:: Task description ::
Go through the records below and report each line with "fill" in it.
======== Task material
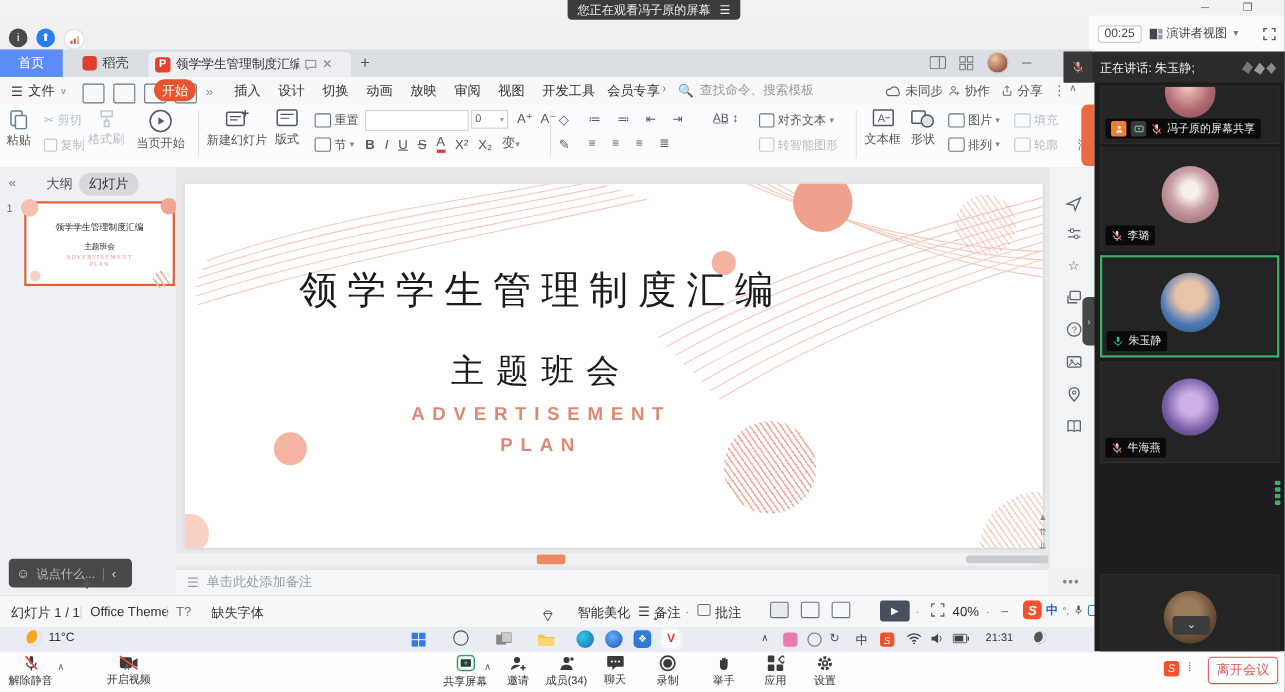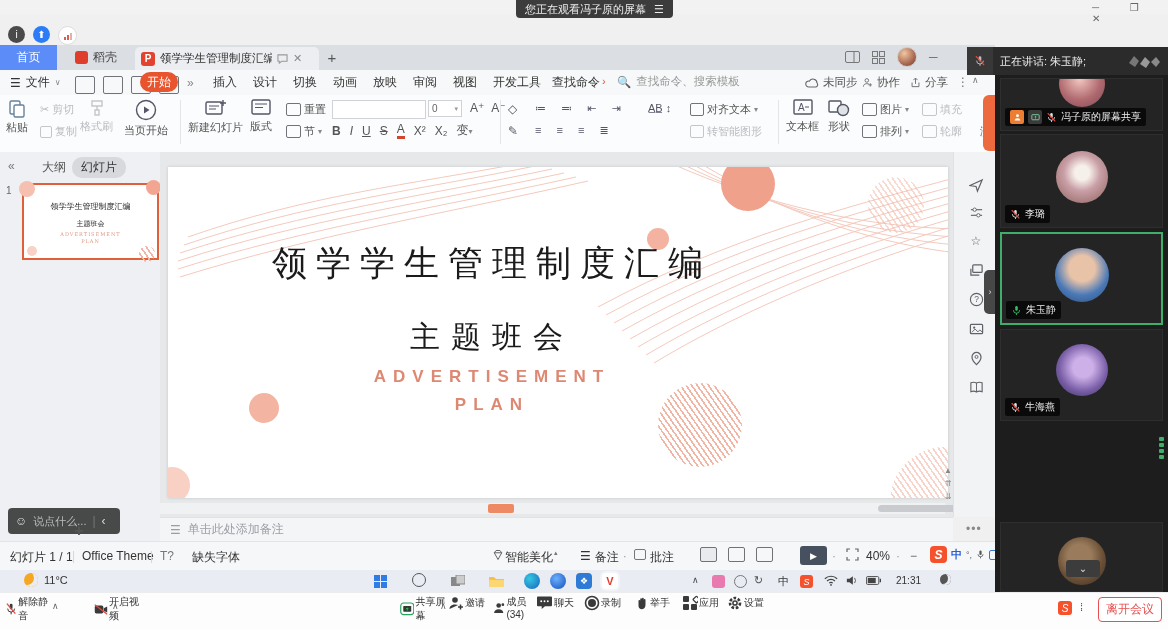--- a/index.html
+++ b/index.html
@@ -148,6 +148,21 @@
     </div>
   </div>
 
+  <div class="abs mt-bar">
+    <span class="timer">00:25</span>
+    <div class="viewmode">
+      <svg width="12" height="10" viewBox="0 0 12 10">
+          <rect x="0" y="0" width="7" height="10" fill="#445"></rect>
+          <rect x="8" y="0" width="4" height="4.5" fill="#99a"></rect>
+          <rect x="8" y="5.5" width="4" height="4.5" fill="#99a"></rect>
+        </svg>
+      <span>演讲者视图</span>
+      <span style="font-size:8px;color:#777;">▼</span>
+    </div>
+    <svg width="12" height="12" viewBox="0 0 12 12" style="margin-left:14px;">
+        <path d="M1 4V1h3M8 1h3v3M11 8v3H8M4 11H1V8" fill="none" stroke="#555" stroke-width="1.3"></path>
+      </svg>
+  </div>
 
   <div class="abs tabbar">
     <div class="tab-home">

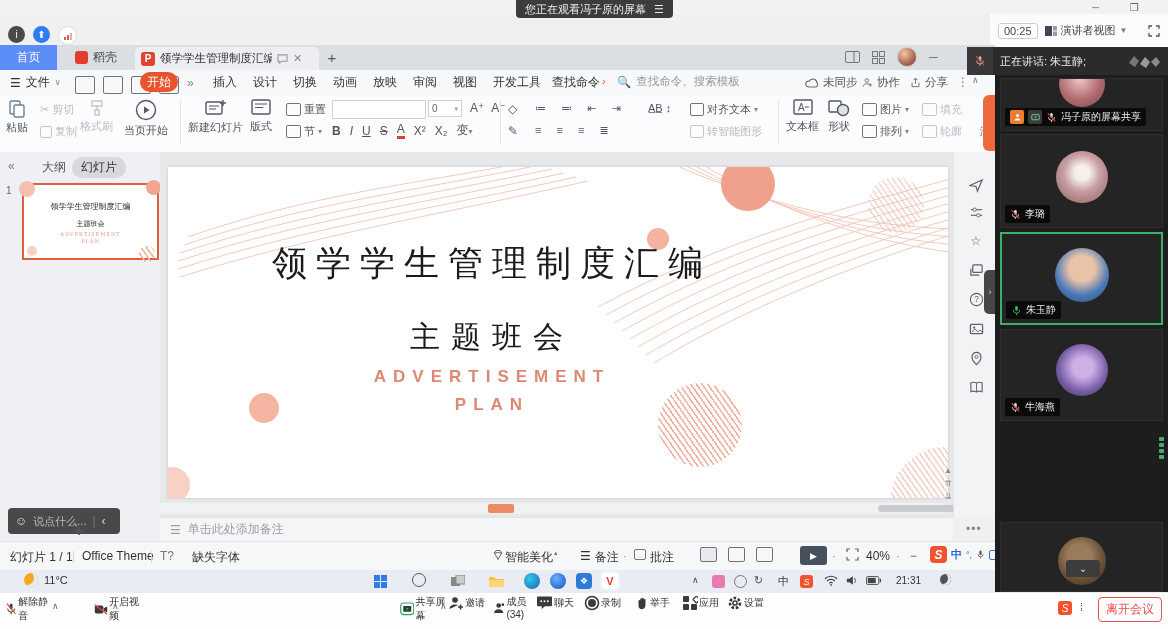--- a/index.html
+++ b/index.html
@@ -223,7 +223,7 @@
   <span class="abs menu-item" style="left:413px;">审阅</span>
   <span class="abs menu-item" style="left:453px;">视图</span>
   <span class="abs menu-item" style="left:493px;">开发工具</span>
-  <span class="abs menu-item" style="left:552px;">查找命令</span>
+  <span class="abs menu-item" style="left:552px;">会员专享</span>
   <span class="abs" style="left:602px;top:75px;color:#e8542e;font-size:11px;">›</span>
   <div class="abs search-box">
     <span>🔍</span>

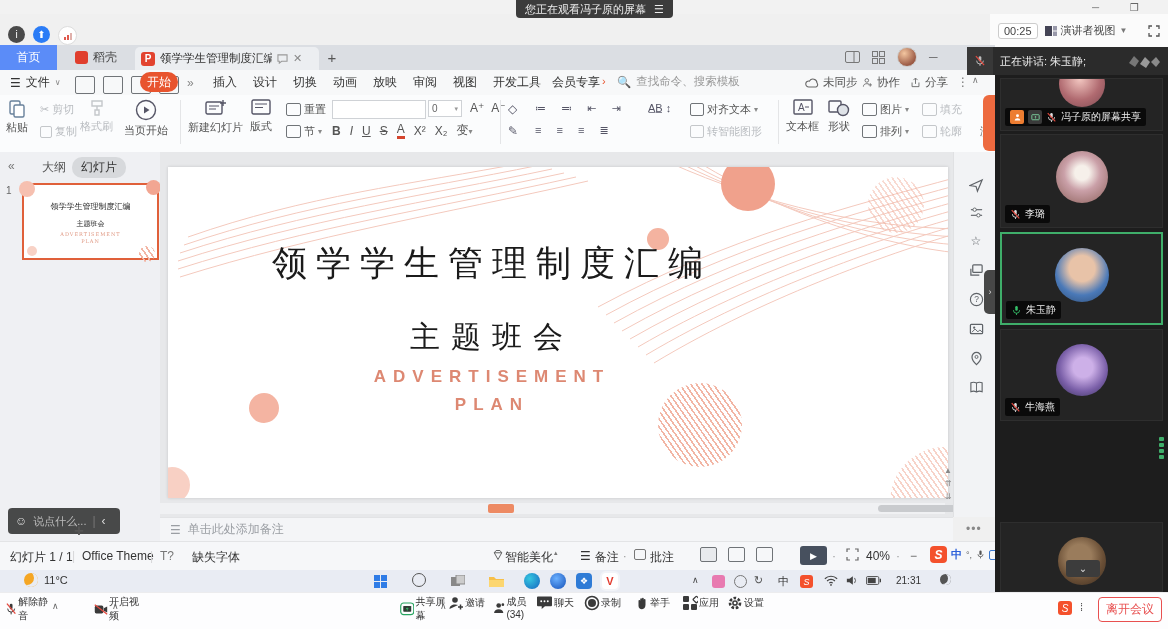--- a/index.html
+++ b/index.html
@@ -511,7 +511,7 @@
   <span class="sb sb-sep" style="left:150px;">|</span>
   <span class="sb" style="left:160px;color:#777;">T?</span>
   <span class="sb" style="left:192px;">缺失字体</span>
-  <div class="sb" style="left:492px;display:flex;gap:1px;align-items:flex-start;font-family:Liberation Serif, serif;">
+  <div class="sb" style="left:492px;display:flex;gap:21px;align-items:flex-end;font-family:Liberation Serif, serif;">
     <svg width="12" height="12" viewBox="0 0 16 16">
         <path d="M3 5h10l-5 9zM3 5l2.5-3h5L13 5" fill="none" stroke="#555" stroke-width="1.2"></path>
       </svg>

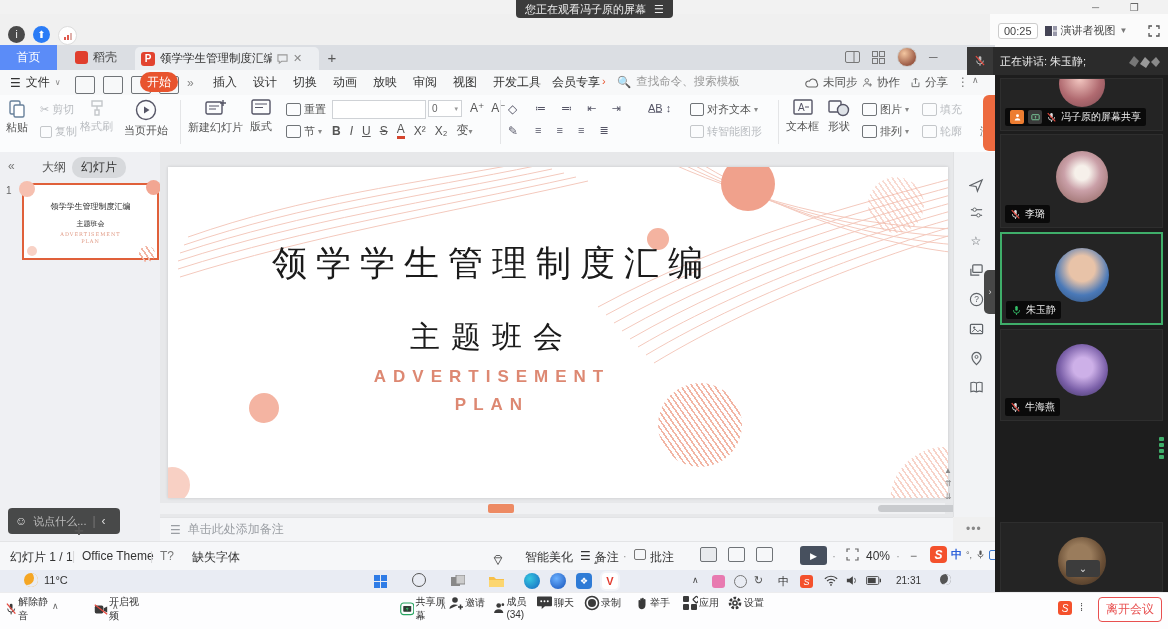--- a/index.html
+++ b/index.html
@@ -106,7 +106,7 @@
 
   
   .meetbar{left:0;top:592px;width:1168px;height:37px;background:#fdfdfe;border-top:1px solid #ececee;}
-  .mb-item{position:absolute;top:595px;display:flex;align-items:center;gap:1px;font-size:10px;color:#333;width:46px;}
+  .mb-item{position:absolute;top:595px;display:flex;flex-direction:column;align-items:center;gap:1px;font-size:10px;color:#333;width:46px;}
   .chev{position:absolute;top:601px;color:#666;font-size:9px;}
   .leave-btn{left:1098px;top:597px;width:62px;height:23px;border:1px solid #e85050;color:#e85050;border-radius:4px;background:#fff;font-size:12px;display:flex;align-items:center;justify-content:center;}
================
:: Problem solution ::
+          <rect x="0" y="0" width="7" height="10" fill="#445"></rect>
+          <rect x="8" y="0" width="4" height="4.5" fill="#99a"></rect>
+          <rect x="8" y="5.5" width="4" height="4.5" fill="#99a"></rect>
+        <path d="M1 4V1h3M8 1h3v3M11 8v3H8M4 11H1V8" fill="none" stroke="#555" stroke-width="1.3"></path>
         <path d="M3 5h10l-5 9zM3 5l2.5-3h5L13 5" fill="none" stroke="#555" stroke-width="1.2"></path>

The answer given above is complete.